Here , the area of ABFE = the area of CDEF = the area of trapezium ABCD / 2 .
The area of trapezium ABCD = ( AB + CD ) * h / 2 ------------------------ (1)
Here h is height and it is unknown .
We can draw a triangle combining the triangle AmD and BnC . The new triangle is pqr . We know its sides . pq = AB - CD , pr = AD and qr = BC . So we can calculate its area . Say it is triangleArea .
We know , area of triangle pqr , triangleArea = pq * h / 2 .

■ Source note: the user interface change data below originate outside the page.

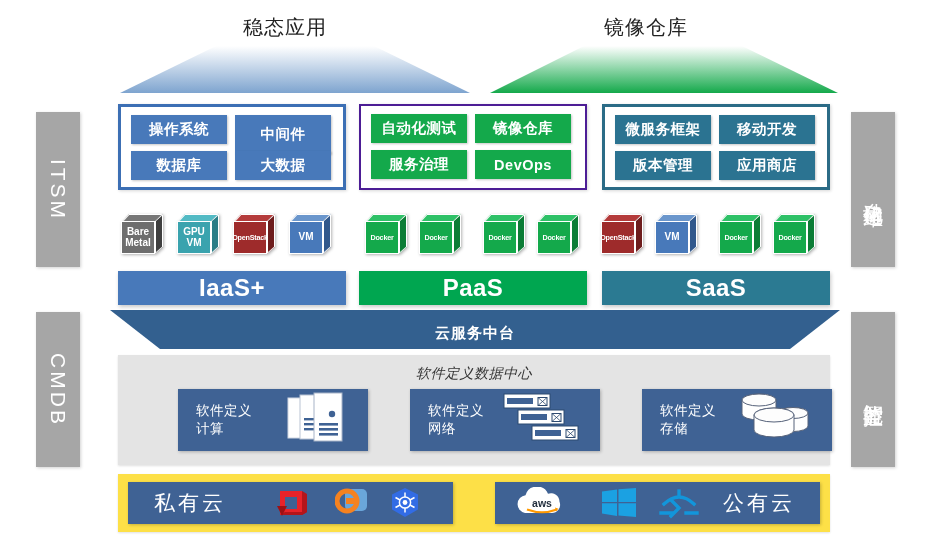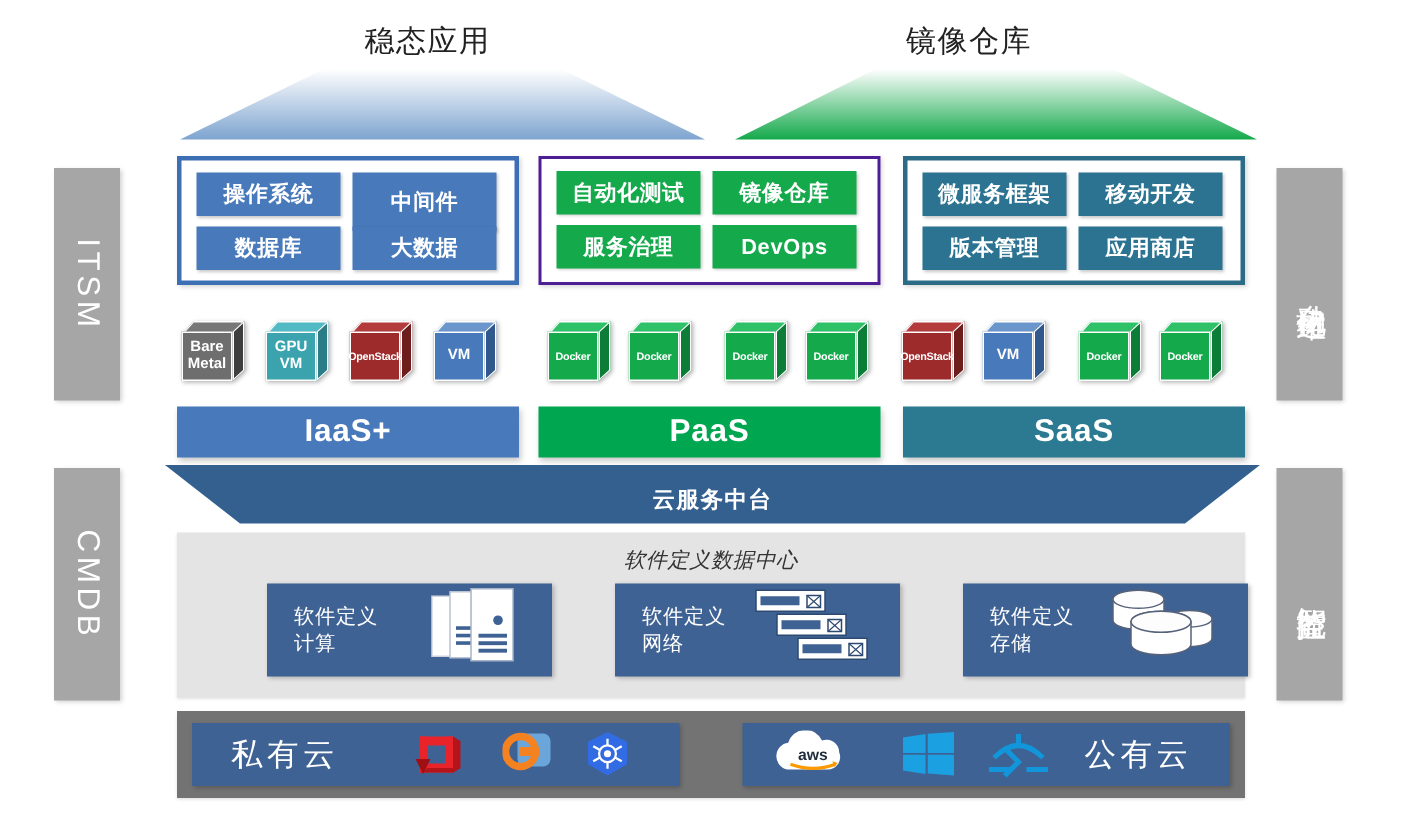--- a/index.html
+++ b/index.html
@@ -86,7 +86,7 @@
   .svc-bar{
     position:absolute;
     display:flex;align-items:center;justify-content:center;
-    color:#ffffff;font-size:21px;font-weight:bold;letter-spacing:.5px;
+    color:#ffffff;font-size:24px;font-weight:bold;letter-spacing:.5px;
     box-shadow:1px 2px 4px rgba(0,0,0,.22);
   }
 

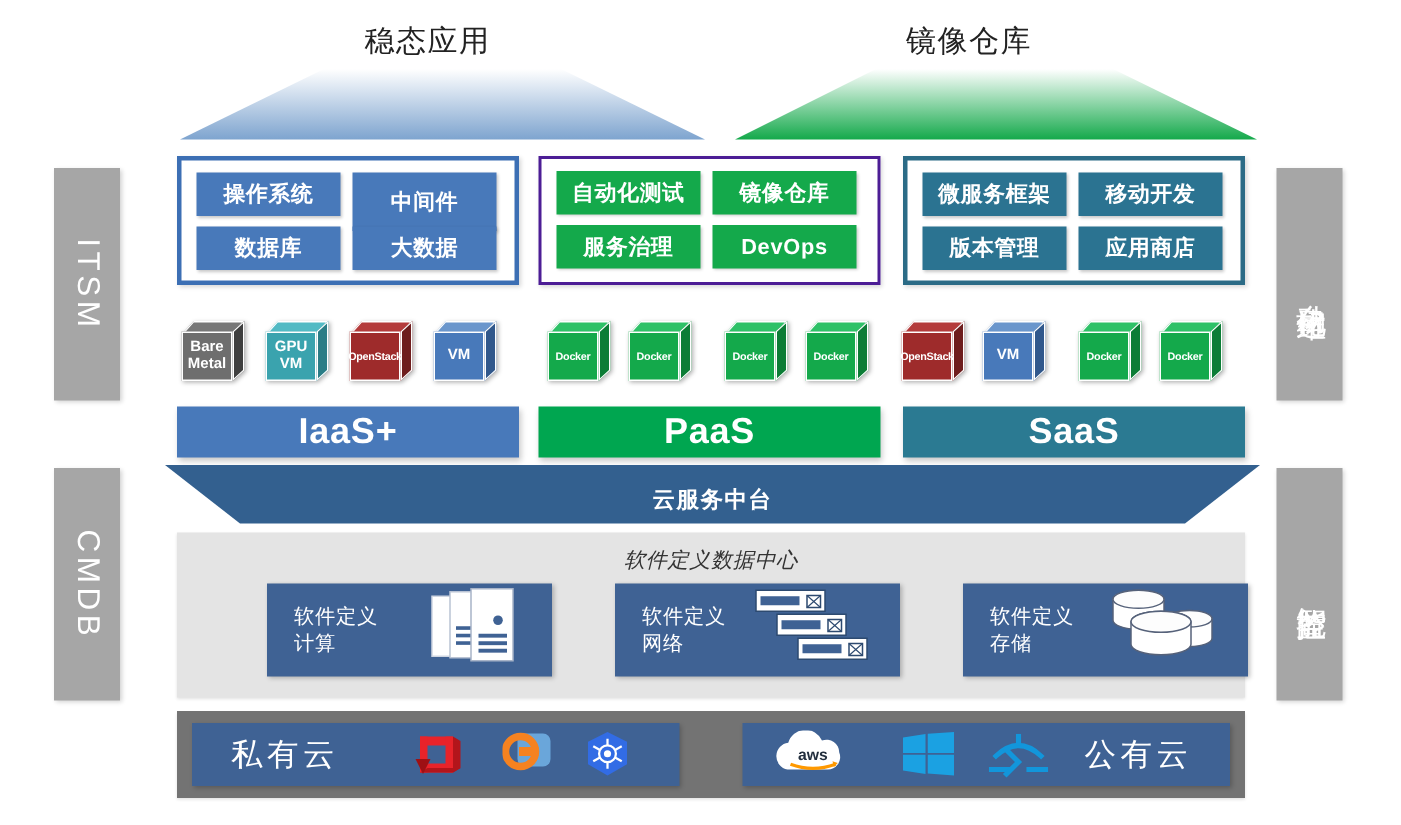--- a/index.html
+++ b/index.html
@@ -120,7 +120,7 @@
 
   
   #cloud-strip{
-    position:absolute;background:#737373;
+    position:absolute;background:#fde047;
     box-shadow:0 1px 2px rgba(0,0,0,.12);
   }
   .cloud-band{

or , h= 2 * triangleArea / pq .
Putting the value of h in equation (1) , we may get the area of trapezium ABCD . Say it is trapeziumArea .
So , the area of ABFE = the area of CDEF = trapeziumArea / 2 .
Or , the area of CDEF = trapeziumArea / 2 = CD * n + triangle rst .
Or , CD * n + b * n / 2 = A . --------------- (2) Let , A = trapeziumArea / 2 .
In the triangle pqr , rst and pqr are simillar triangle .
So , b / pq = n / h
So , b = n * pq / h
Putting the value of b in equation (2) ,
we get , CD * n + ( n * pq / h ) * n / 2 = A
Or, CD * n + pq * n * n / 2h = A
Or , pq * n * n + 2h * CD * n - 2 * h * A = 0
So , n = ( -2h * CD + sqrt(( 2h * CD ) * ( 2h * CD) - 4 * pq * ( - 2A * h ) ) ) / ( 2 *pq )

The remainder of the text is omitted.